The Dead Sea area has become a major center for health research and treatment for several reasons. The mineral content of the water, the very low content of pollens and other allergens in the atmosphere, the reduced ultraviolet component of solar radiation, and the higher atmospheric pressure at this great depth each have specific health effects. For example, persons suffering reduced respiratory function from diseases such as cystic fibrosis seem to benefit from the increased atmospheric pressure.

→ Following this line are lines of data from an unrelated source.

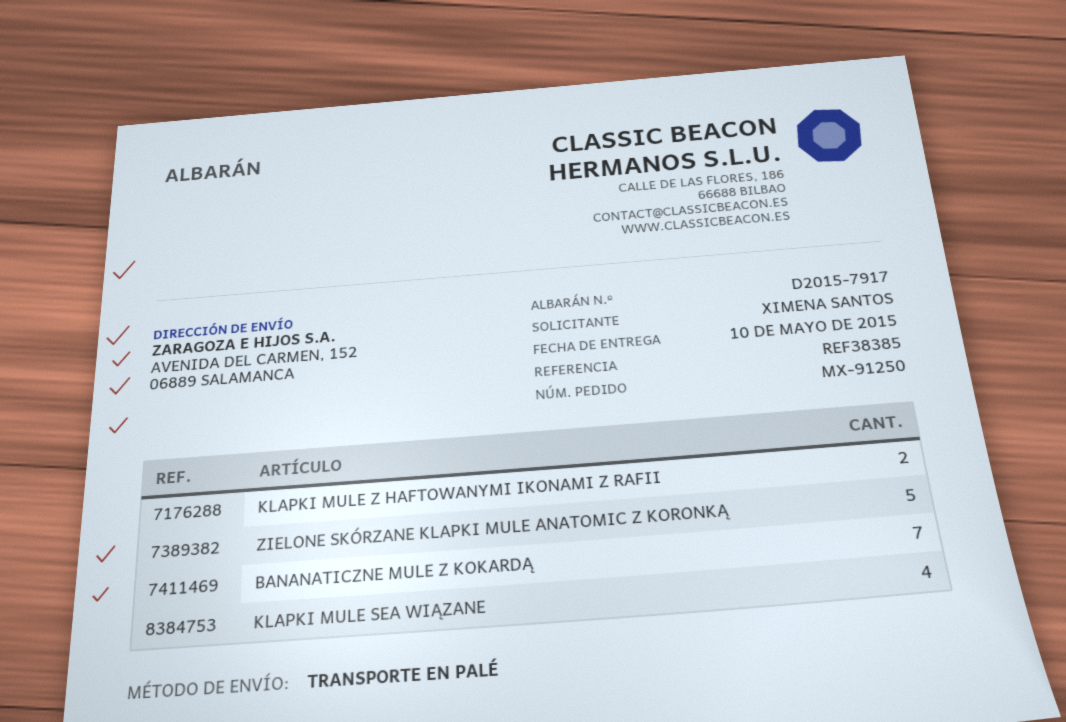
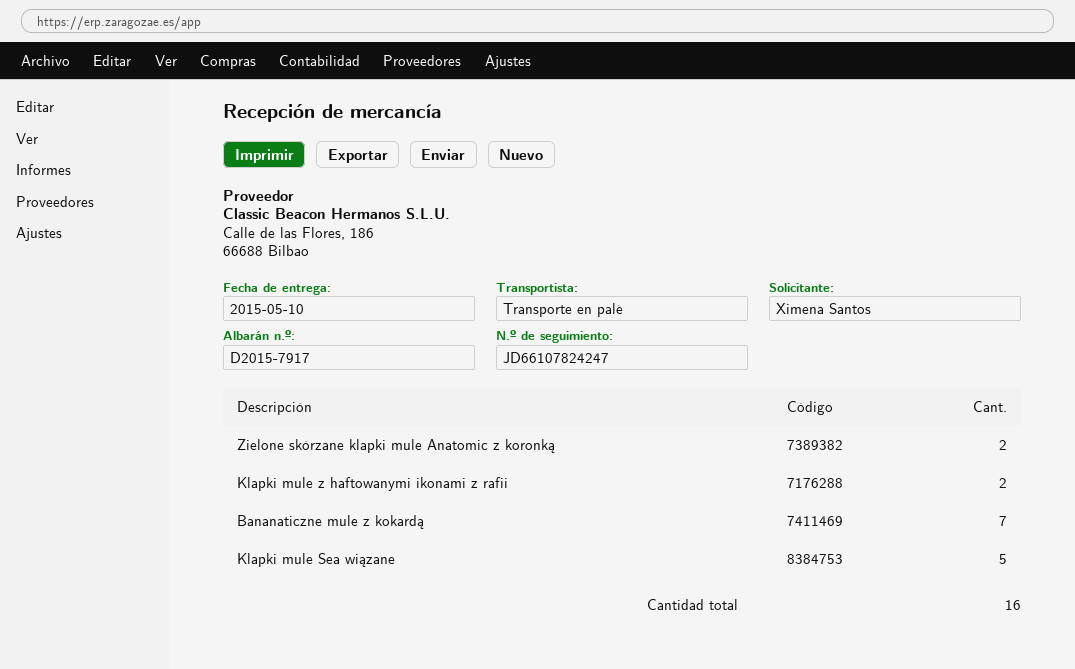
ZIELONE SKÓRZANE KLAPKI MULE ANATOMIC Z KORONKĄ: 5 -> 2
KLAPKI MULE SEA WIĄZANE: 4 -> 5

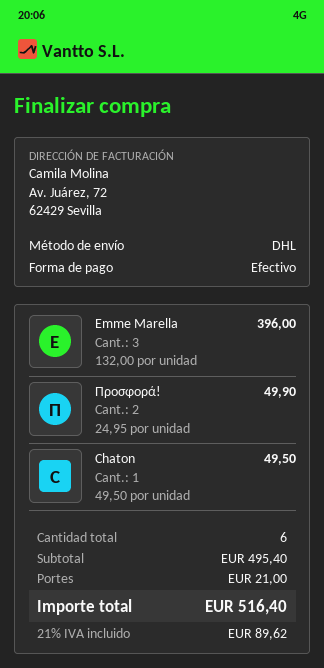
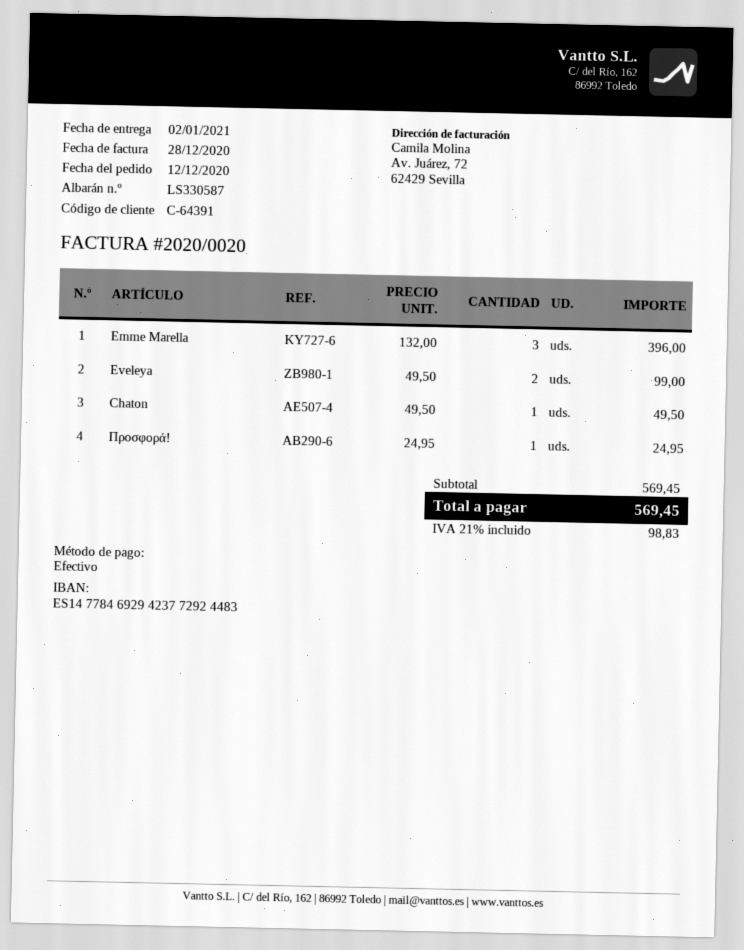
Προσφορά!: 2 x 24.95 = 49.90 -> 1 x 24.95 = 24.95
Eveleya: none -> 2 x 49.50 = 99.00
subtotal: 495.40 -> 569.45
shipping: 21.00 -> none
tax: 21% = 89.62 -> 21% = 98.83
total: 516.40 -> 569.45

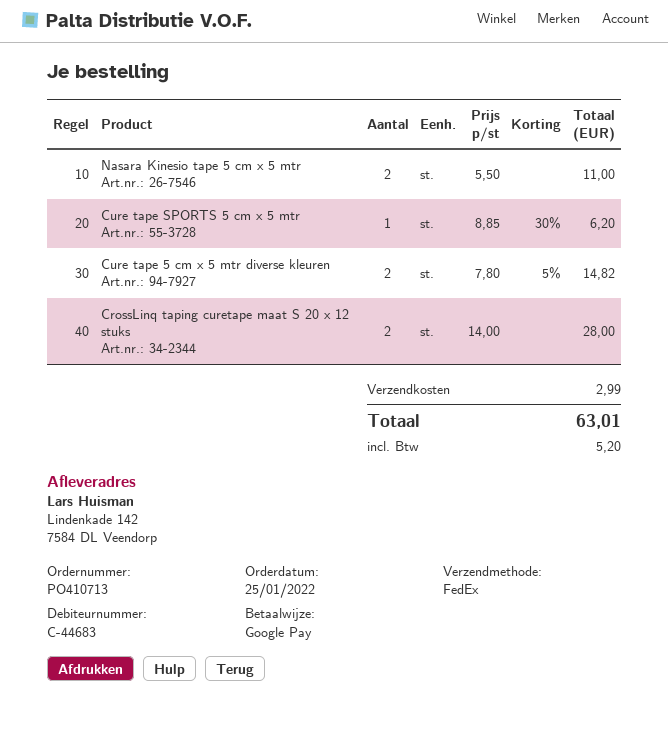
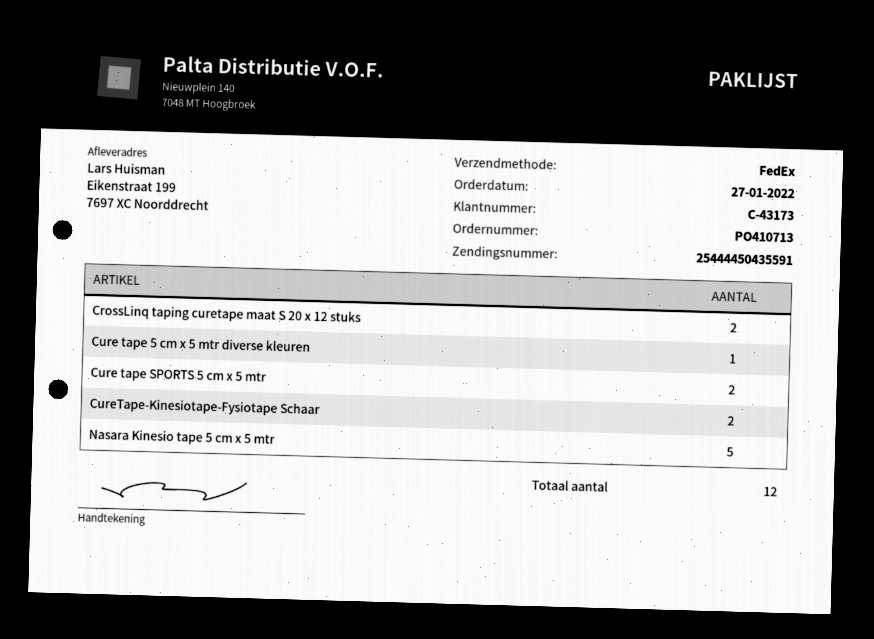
order date: 2022-01-25 -> 2022-01-27
customer number: C-44683 -> C-43173
ship to: Lindenkade 142, 7584 DL Veendorp -> Eikenstraat 199, 7697 XC Noorddrecht
Nasara Kinesio tape 5 cm x 5 mtr: 2 -> 5
Cure tape SPORTS 5 cm x 5 mtr: 1 -> 2
Cure tape 5 cm x 5 mtr diverse kleuren: 2 -> 1
CureTape-Kinesiotape-Fysiotape Schaar: none -> 2

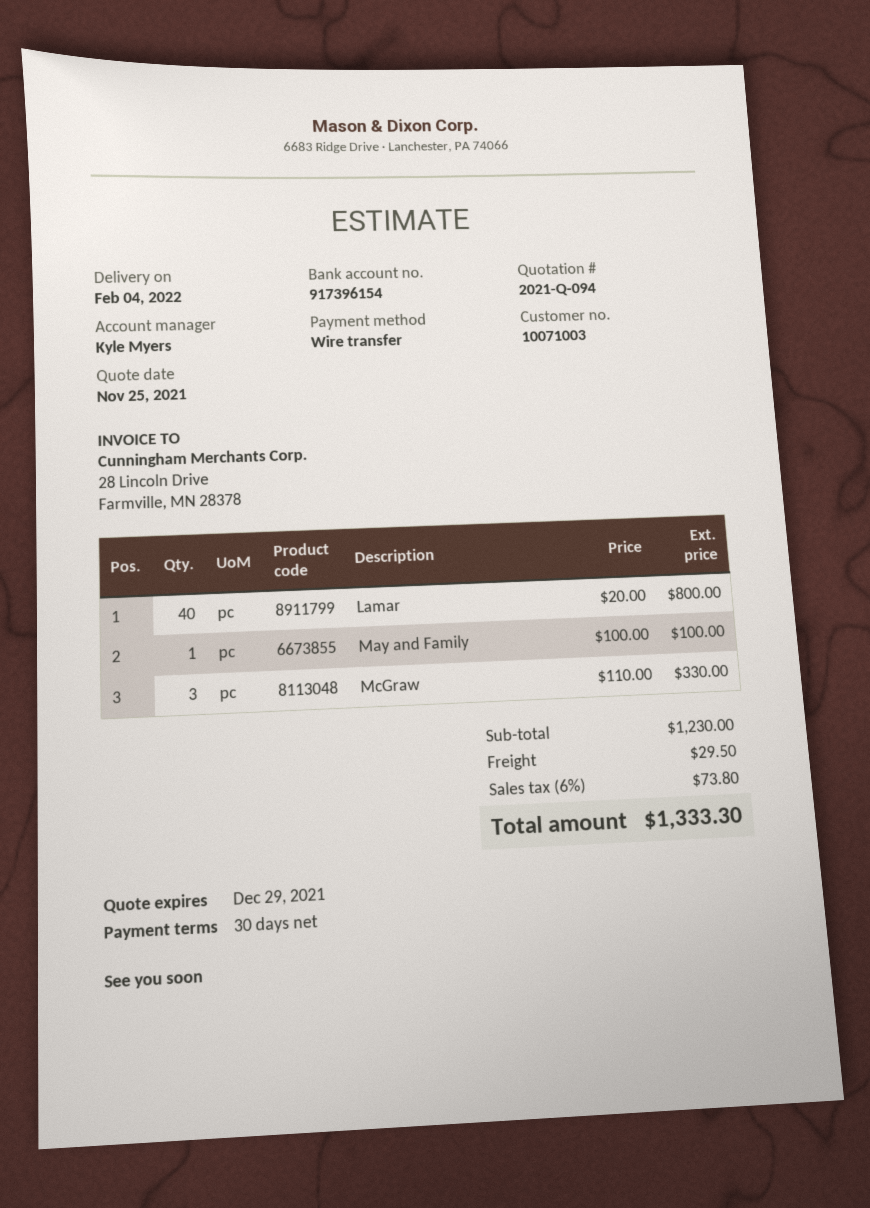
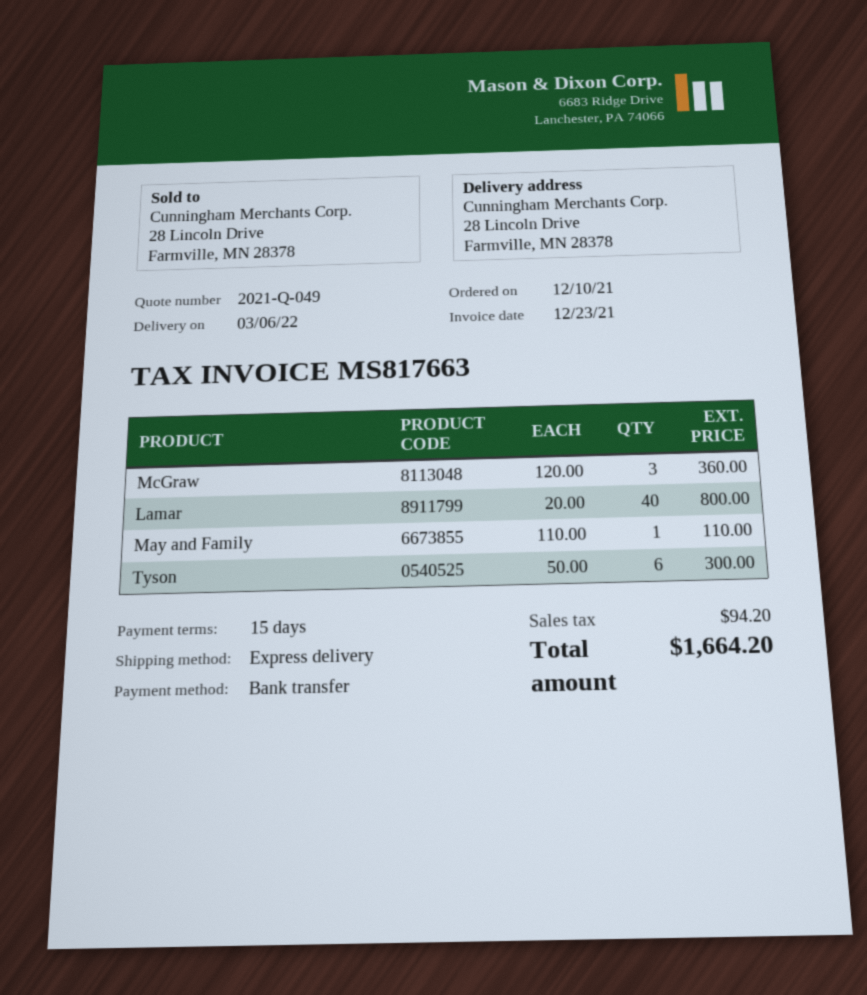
quote number: 2021-Q-094 -> 2021-Q-049
delivery date: 2022-02-04 -> 2022-03-06
payment terms: 30 days -> 15 days
May and Family: 1 x 100.00 = 100.00 -> 1 x 110.00 = 110.00
McGraw: 3 x 110.00 = 330.00 -> 3 x 120.00 = 360.00
Tyson: none -> 6 x 50.00 = 300.00
shipping: 29.50 -> none
tax: 73.80 -> 94.20
total: 1333.30 -> 1664.20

Sufferers of the skin disorder psoriasis also benefit from the ability to sunbathe for long periods in the area due to its position below sea level and subsequent result that many of the sun's harmful UV rays are reduced.

The region's climate and low elevation have made it a popular center for several types of therapies:
- Climatotherapy: Treatment which exploits local climatic features such as temperature, humidity, sunshine, barometric pressure and special atmospheric constituents.
- Heliotherapy: Treatment that exploits the biological effects of the sun's radiation.
- Thalassotherapy: Treatment that exploits bathing in Dead Sea water.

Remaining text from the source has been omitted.